The Securities and Exchange Commission must tighten its process for deciding which investment advisers to inspect if it is to avoid colossal breakdowns like the one that allowed Bernard Madoff's multibillion-dollar fraud to go undetected for 16 years, the agency's inspector general says.
The Securities and Exchange Commission must tighten its process for deciding which investment advisers to inspect if it is to avoid colossal breakdowns like the one that allowed Bernard Madoff's multibillion-dollar fraud to go undetected for 16 years, the agency's inspector general says.
A report released Thursday by the office of Inspector General David Kotz proposes new requirements that the SEC's inspections office examine databases and documents related to investment advisers that may be inspected.
The Office of Compliance Inspections and Examinations and the SEC's enforcement division should also establish procedures for sharing tips, complaints, disciplinary history and violations regarding investment advisers, Kotz recommends.
The IG's review found that the inspections office never undertook an exam of Madoff's investment business — which was separate from his brokerage operation — even after he was forced by the SEC in August 2006 to finally register the investment business.
The inspector general found that "failures to communicate" within the SEC led to the agency's OCIE never inspecting Madoff's investment business.
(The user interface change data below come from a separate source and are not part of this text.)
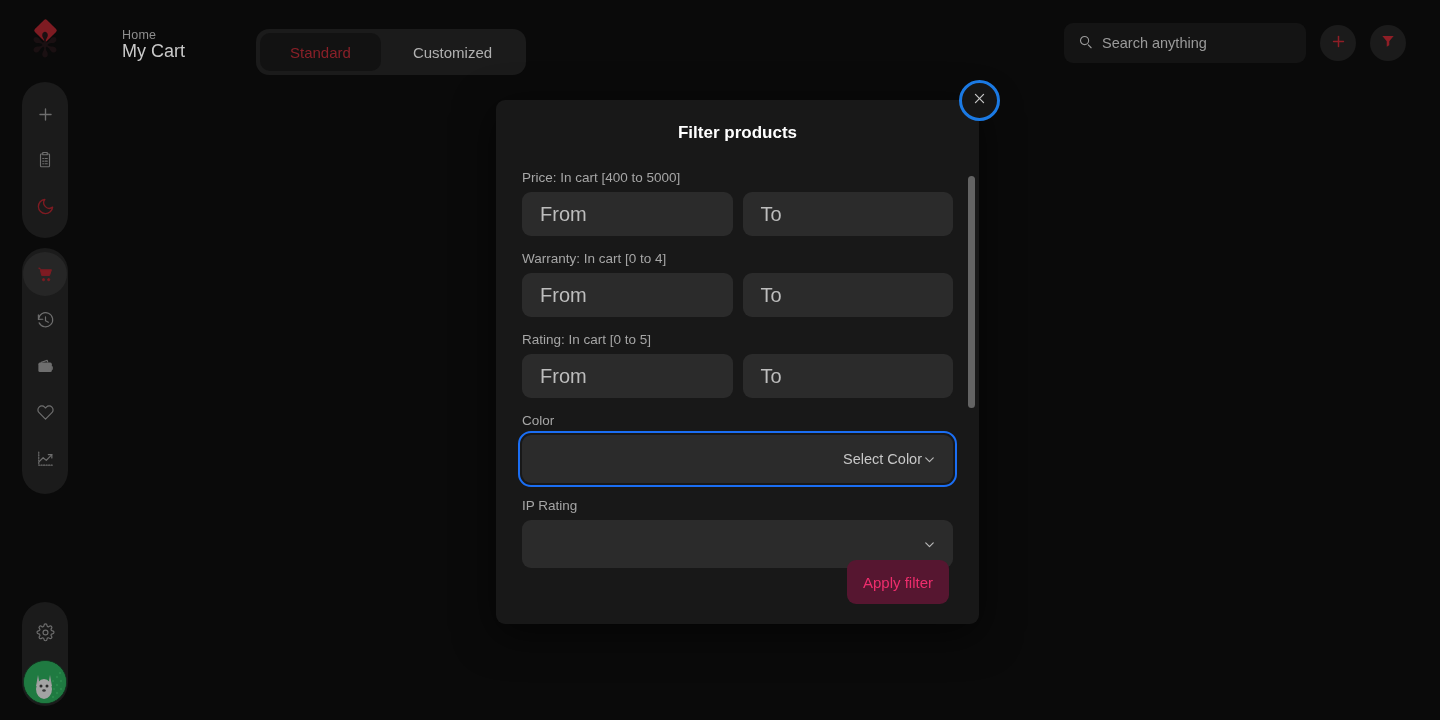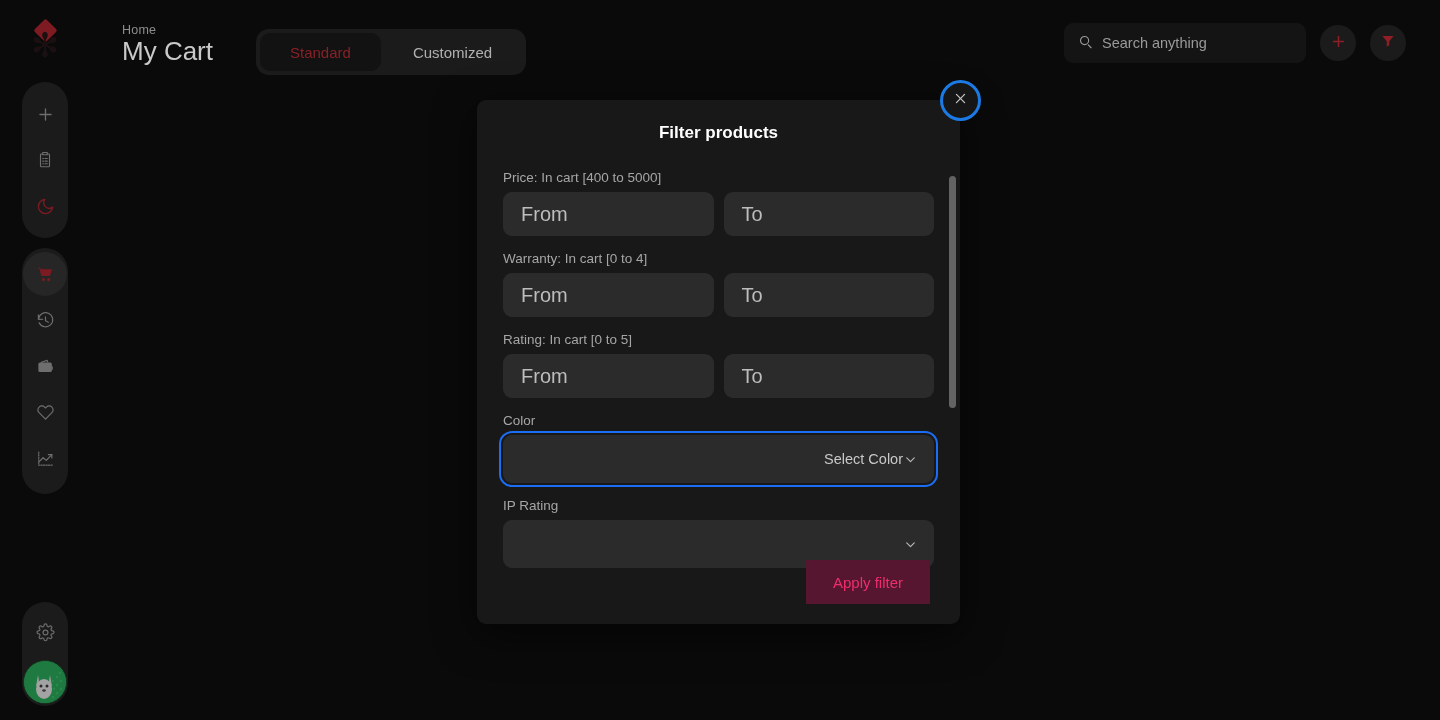--- a/index.html
+++ b/index.html
@@ -105,21 +105,21 @@
     align-items: center;
     padding: 0 22px 0 22px;
   }
   #title-block { width: 130px; padding-top: 4px; }
   #breadcrumb {
     font-size: 12.5px;
     color: #8e8e8e;
     letter-spacing: .2px;
   }
   #page-title {
-    font-size: 26px;
+    font-size: 18px;
     color: #c9c9c9;
     font-weight: 400;
     margin-top: -1px;
     white-space: nowrap;
   }
 
   #tab-switcher {
     display: flex;
     background: #1b1b1b;
     border-radius: 13px;
@@ -177,20 +177,21 @@
     justify-content: center;
     cursor: pointer;
     color: #8f1e26;
   }
 
   
   #modal-overlay {
     position: absolute;
     inset: 0;
     z-index: 40;
+    margin-left: 19px;
   }
   #modal {
     position: absolute;
     left: 477px; top: 100px;
     width: 483px;
     height: 524px;
     background: #181818;
     border-radius: 9px;
     box-shadow: 0 10px 40px rgba(0,0,0,.6);
   }
@@ -289,23 +290,23 @@
     height: 84px;
     display: flex;
     align-items: center;
     justify-content: flex-end;
     padding-right: 30px;
   }
   #apply-filter {
     background: #561630;
     color: #ef2d6d;
     border: none;
-    border-radius: 1px;
+    border-radius: 9px;
     height: 44px;
-    padding: 0 27px;
+    padding: 0 16px;
     font-size: 15px;
     font-family: "Liberation Sans", sans-serif;
     cursor: pointer;
   }
 </style>
 </head>
 <body>
 
 <div id="sidebar">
It was Kotz's second set of proposals for the OCIE in less than two months. In late September, he recommended that the office establish a specific process for identifying red flags and potential violations of securities laws.
Kotz has detailed how the SEC bungled five investigations of Madoff's brokerage business between June 1992 and last December, when the financier confessed to his sons that he was operating a fraudulent scheme. Top SEC officials have pledged to fix the problems and say they already have made major changes.
Madoff pleaded guilty in March to charges that his secretive investment operation was a multibillion-dollar Ponzi scheme that destroyed thousands of people's life savings and wrecked charities. He is serving a 150-year sentence in federal prison in North Carolina.
Kotz asked OCIE, the enforcement division and the division that oversees investment companies to submit a corrective action plan within 45 days to address the recommendations. The three entities, plus the office of SEC Chairman Mary Schapiro, told Kotz that they agree with his recommendations.